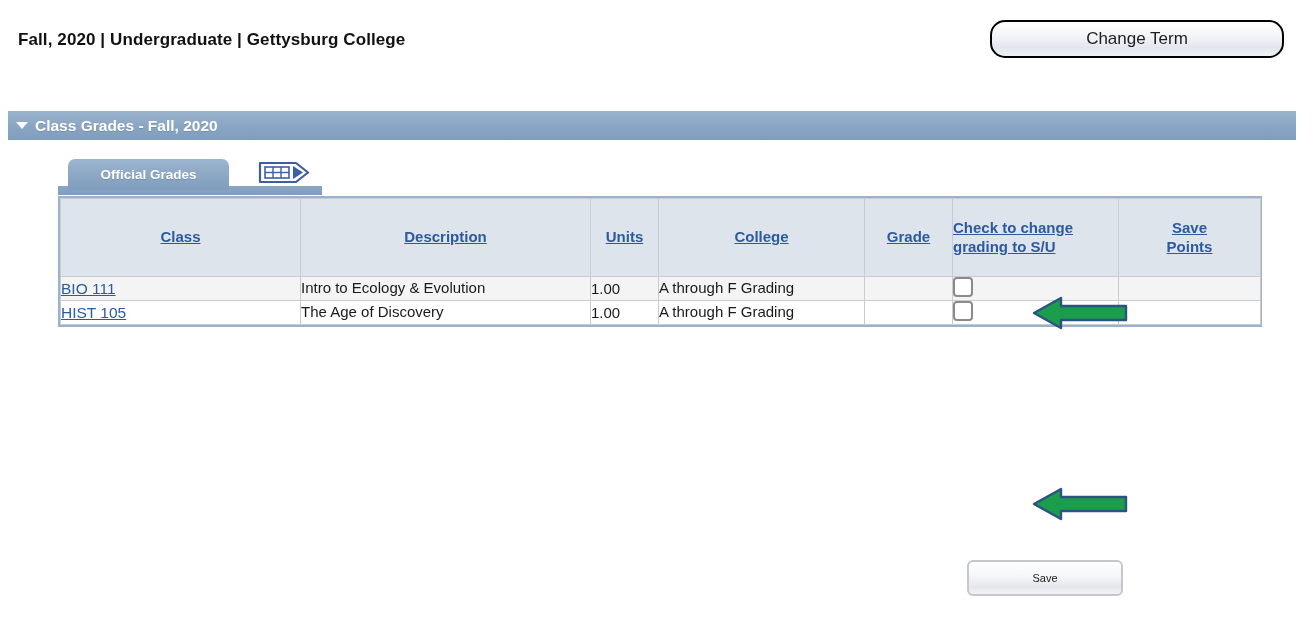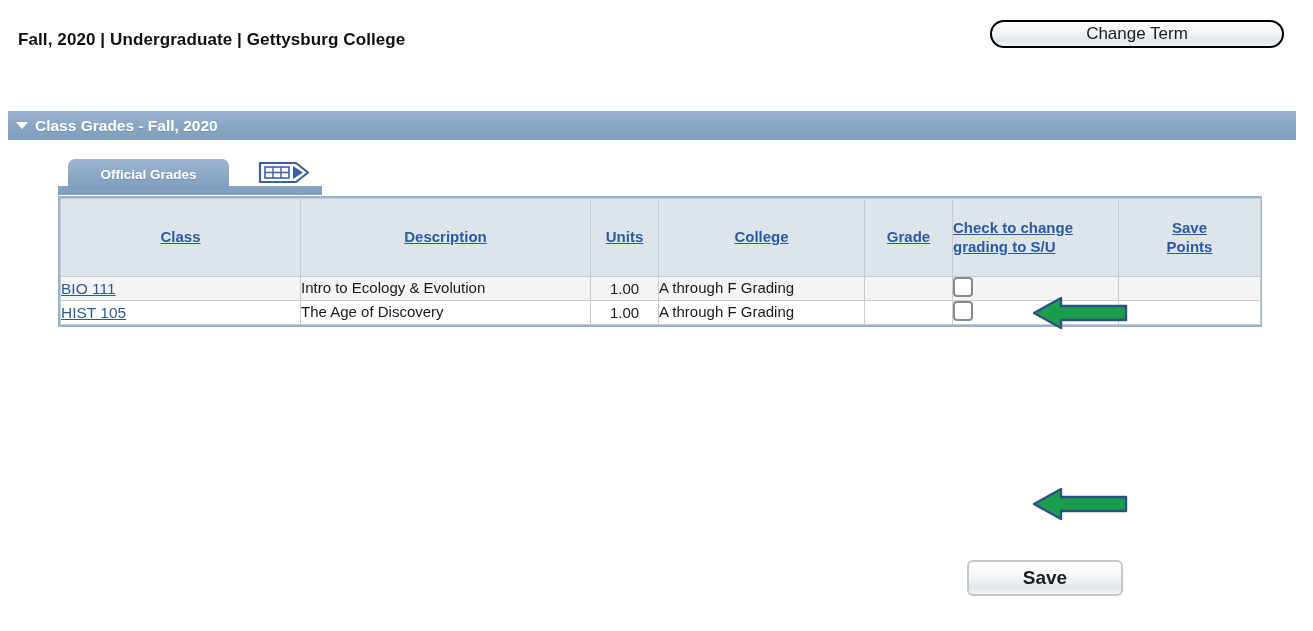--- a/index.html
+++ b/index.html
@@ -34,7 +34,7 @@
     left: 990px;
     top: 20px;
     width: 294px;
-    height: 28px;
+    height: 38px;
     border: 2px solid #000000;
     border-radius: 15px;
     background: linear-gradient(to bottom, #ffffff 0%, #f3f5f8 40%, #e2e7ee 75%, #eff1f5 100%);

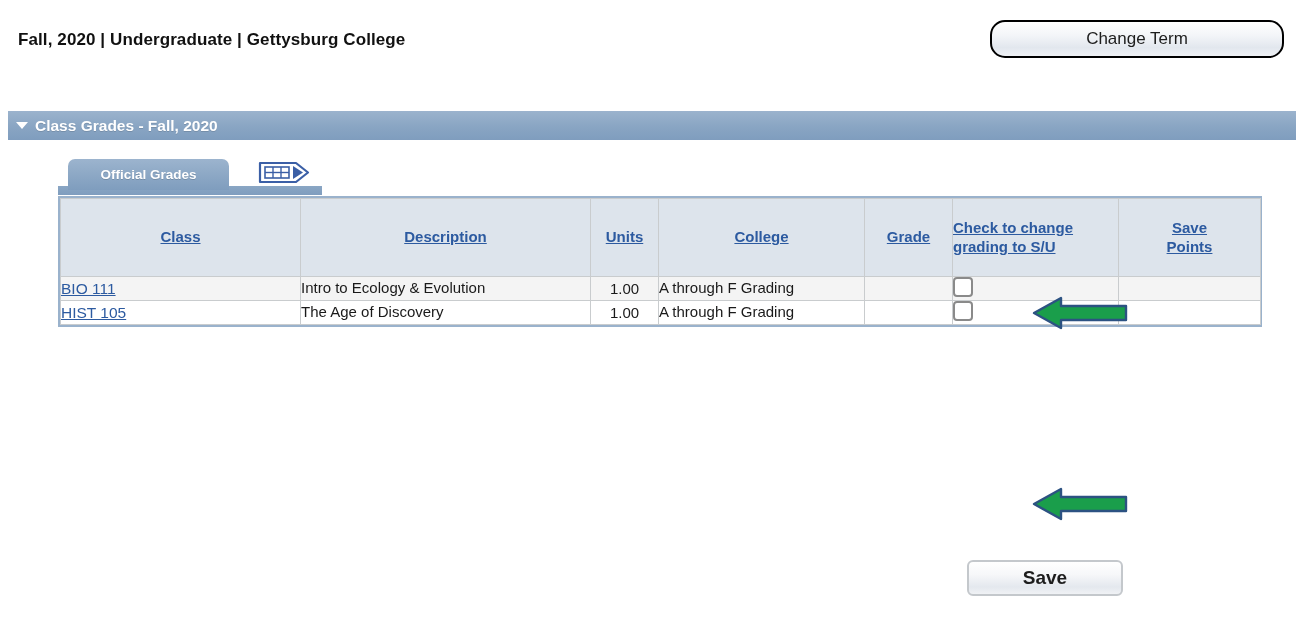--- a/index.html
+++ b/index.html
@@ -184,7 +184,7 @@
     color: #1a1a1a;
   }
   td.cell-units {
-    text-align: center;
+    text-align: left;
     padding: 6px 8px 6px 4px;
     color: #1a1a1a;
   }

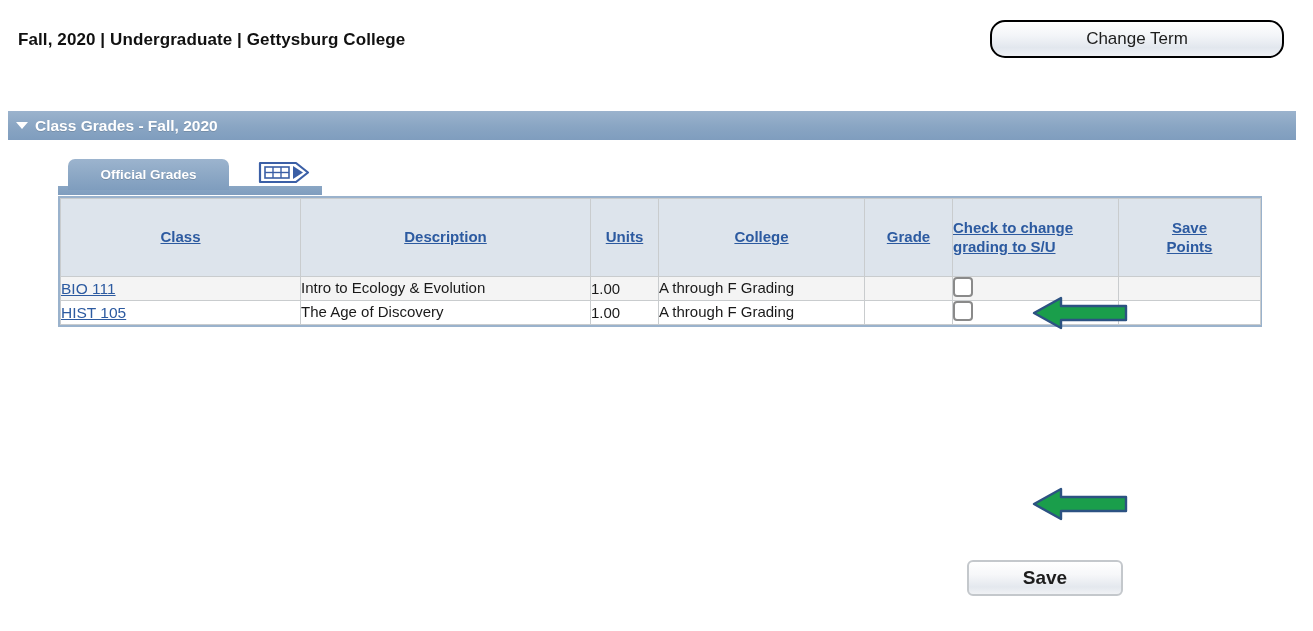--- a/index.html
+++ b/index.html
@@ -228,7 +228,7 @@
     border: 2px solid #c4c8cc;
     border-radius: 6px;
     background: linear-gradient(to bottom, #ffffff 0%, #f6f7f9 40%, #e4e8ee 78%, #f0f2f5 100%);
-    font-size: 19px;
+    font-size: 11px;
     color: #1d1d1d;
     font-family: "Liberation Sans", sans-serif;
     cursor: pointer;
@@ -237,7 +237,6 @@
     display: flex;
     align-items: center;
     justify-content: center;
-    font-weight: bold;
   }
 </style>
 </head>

━━━

Work request: Reproduce, word for word, every line starting at the line that contains "color: #1d1d1d;" and ending with the final line of the entries.

Answer to this exercise:
     color: #1d1d1d;
     font-family: "Liberation Sans", sans-serif;
     cursor: pointer;
@@ -237,7 +237,6 @@
     display: flex;
     align-items: center;
     justify-content: center;
-    font-weight: bold;
   }
 </style>
 </head>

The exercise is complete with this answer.